• **Exercise objective**: All records below are to be repeated exactly, with the pictures left out.

════════

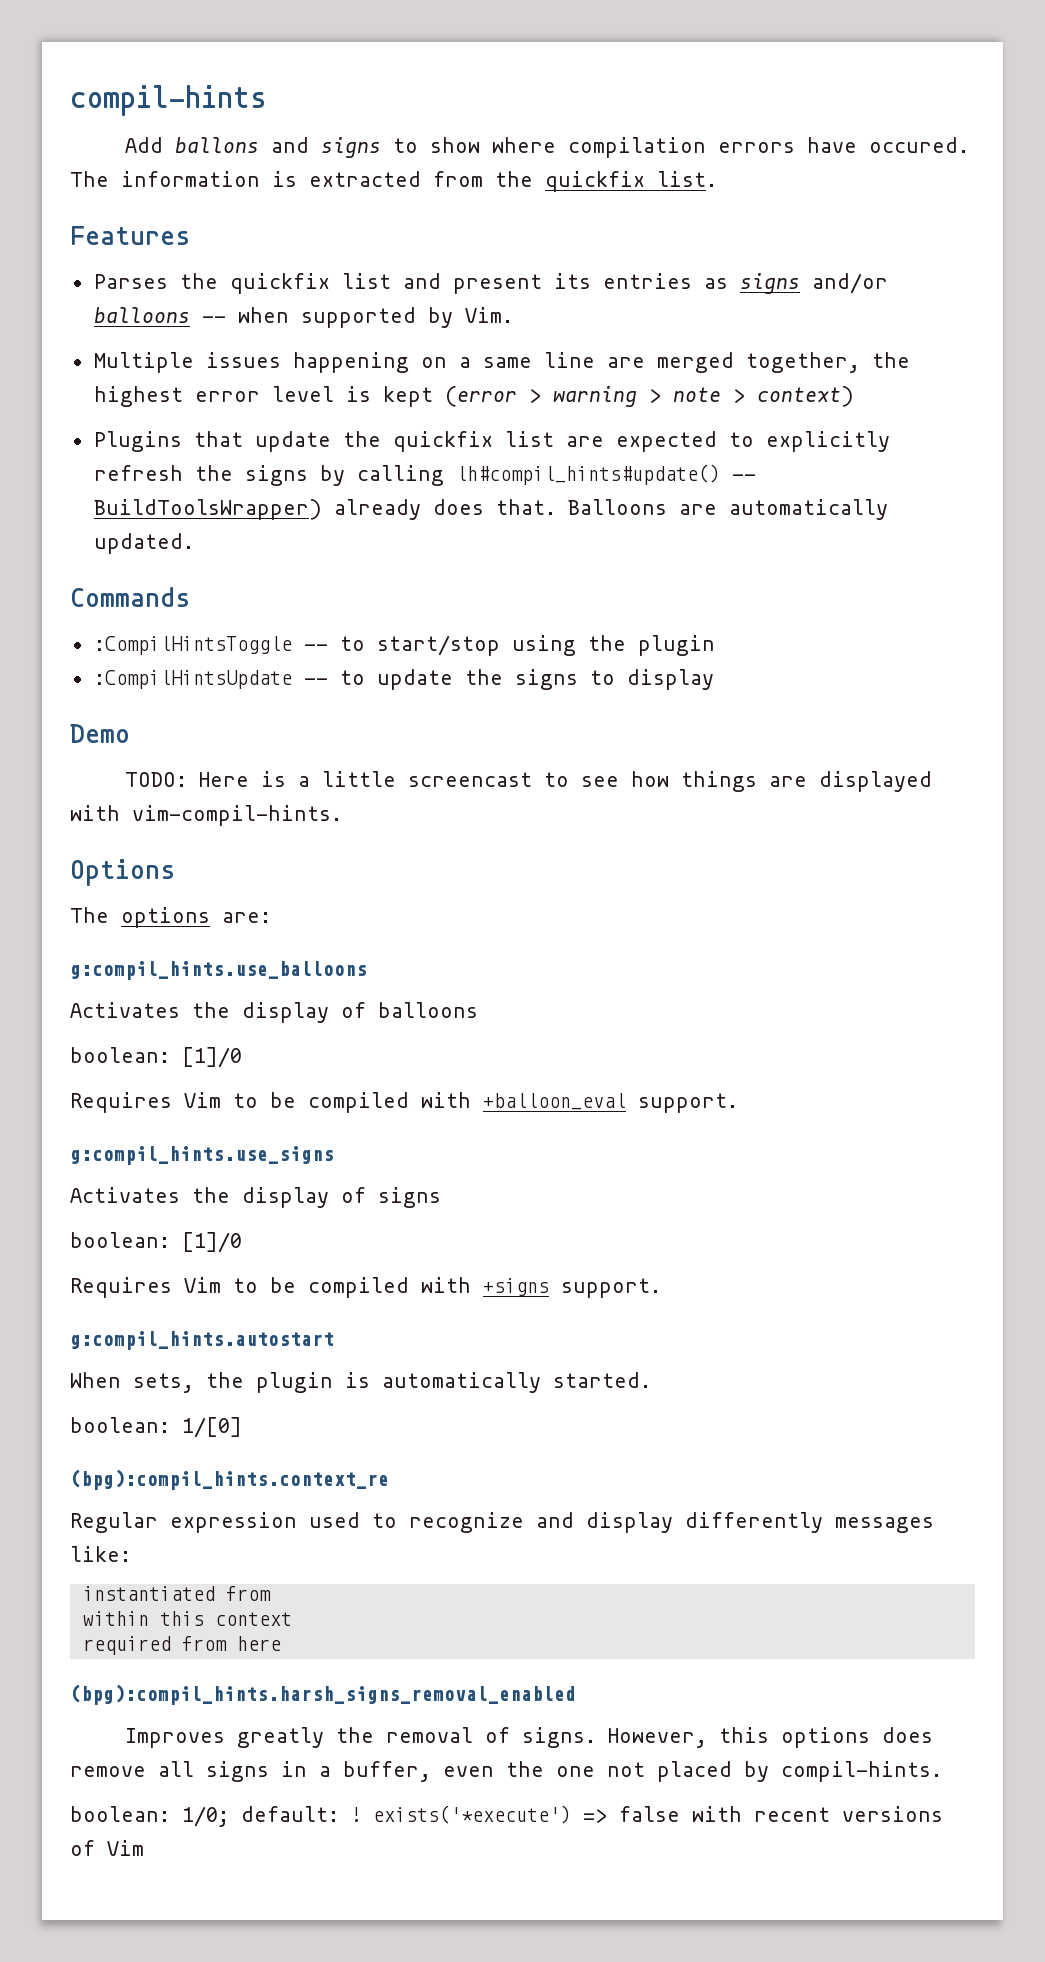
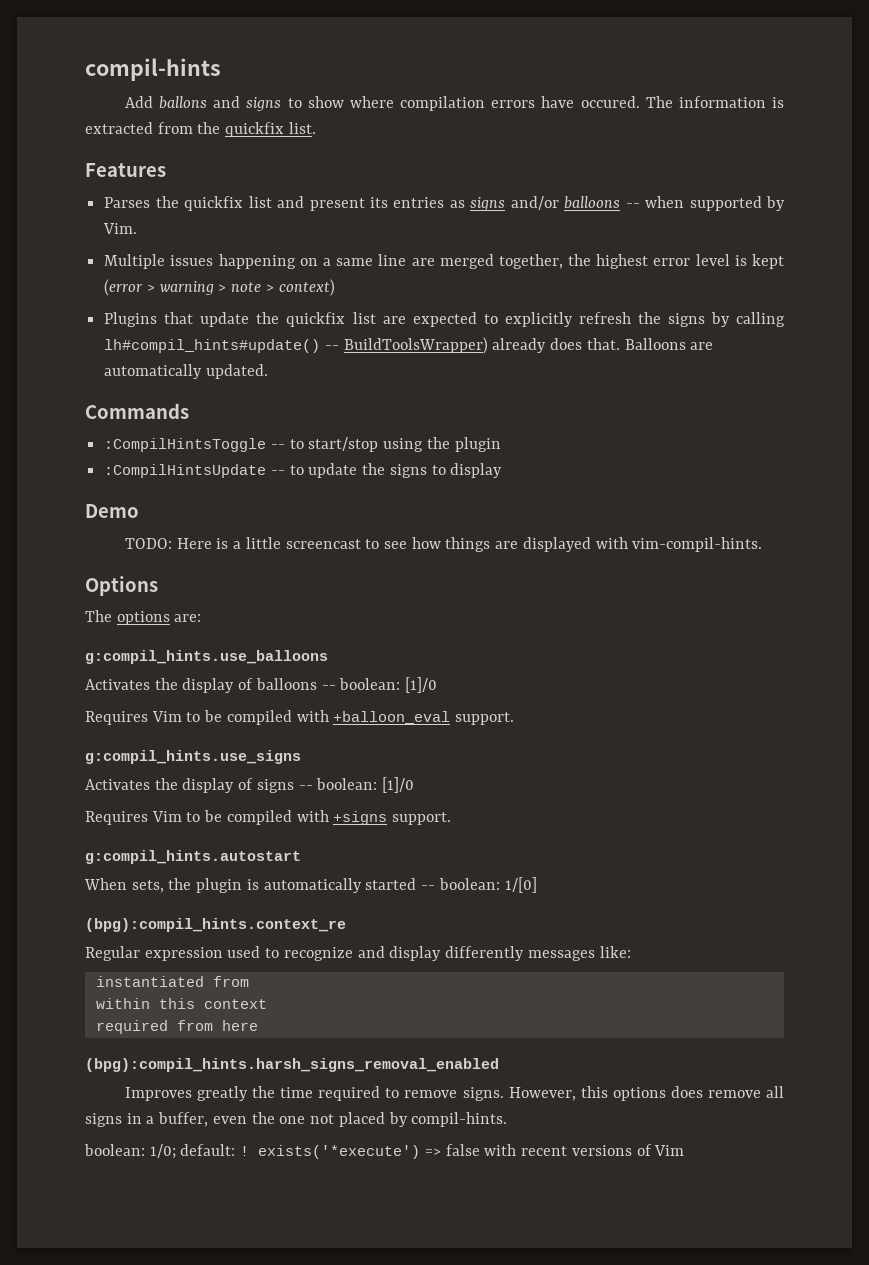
(478, 1010) // -> [321,685,336,690] --
(441, 1197) // -> [298,785,313,790] --
[553,1372,651,1388] started. // -> [365,878,436,890] started --
[386,1727,511,1743] removal of -> [280,1086,458,1101] time required to remove

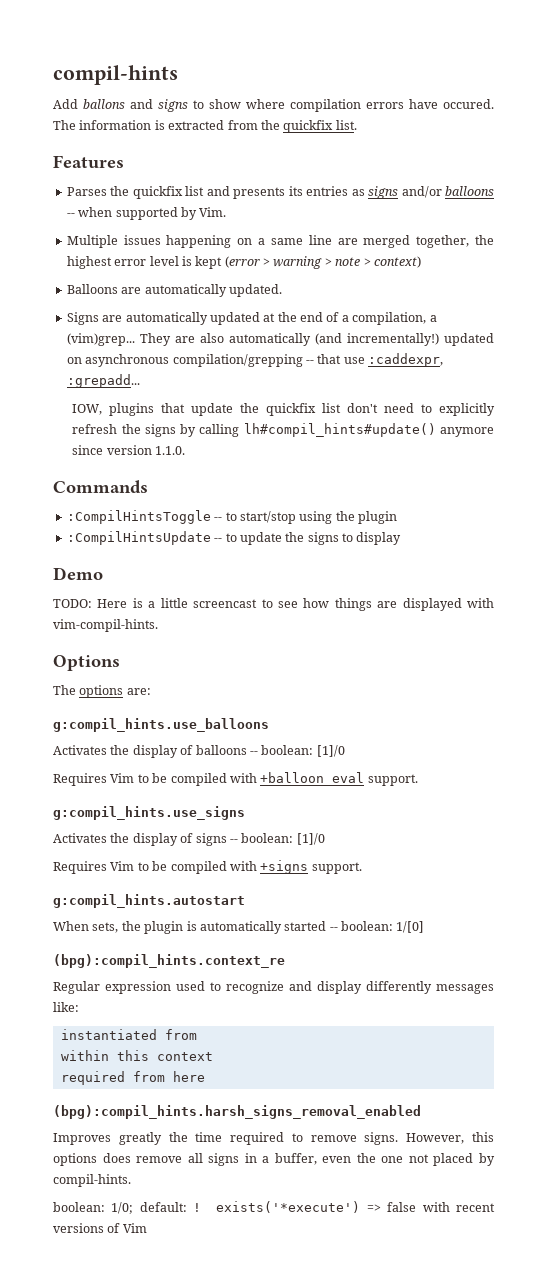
[309,198,365,211] present -> [233,187,286,199] presents
[104,312,158,327] Plugins -> [66,284,282,297] [66,312,437,325] [66,333,494,346] [66,353,443,367] [66,374,140,388] [72,403,155,416] Balloons are automatically updated. // Signs are automatically updated at the end of a compilation, a (vim)grep... They are also automatically (and incrementally!) updated on asynchronous compilation/grepping -- that use :caddexpr, :grepadd... // IOW, plugins
[382,312,477,327] are expected -> [347,403,415,413] don't need
[324,337,714,354] [104,364,268,379] -- BuildToolsWrapper) already does that. Balloons are automatically updated. -> [439,427,494,437] [72,445,186,455] anymore since version 1.1.0.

════════

• **Response below**:
(478, 1010) // -> [321,685,336,690] --
(441, 1197) // -> [298,785,313,790] --
[553,1372,651,1388] started. // -> [365,878,436,890] started --
[386,1727,511,1743] removal of -> [280,1086,458,1101] time required to remove

[309,198,365,211] present -> [233,187,286,199] presents
[104,312,158,327] Plugins -> [66,284,282,297] [66,312,437,325] [66,333,494,346] [66,353,443,367] [66,374,140,388] [72,403,155,416] Balloons are automatically updated. // Signs are automatically updated at the end of a compilation, a (vim)grep... They are also automatically (and incrementally!) updated on asynchronous compilation/grepping -- that use :caddexpr, :grepadd... // IOW, plugins
[382,312,477,327] are expected -> [347,403,415,413] don't need
[324,337,714,354] [104,364,268,379] -- BuildToolsWrapper) already does that. Balloons are automatically updated. -> [439,427,494,437] [72,445,186,455] anymore since version 1.1.0.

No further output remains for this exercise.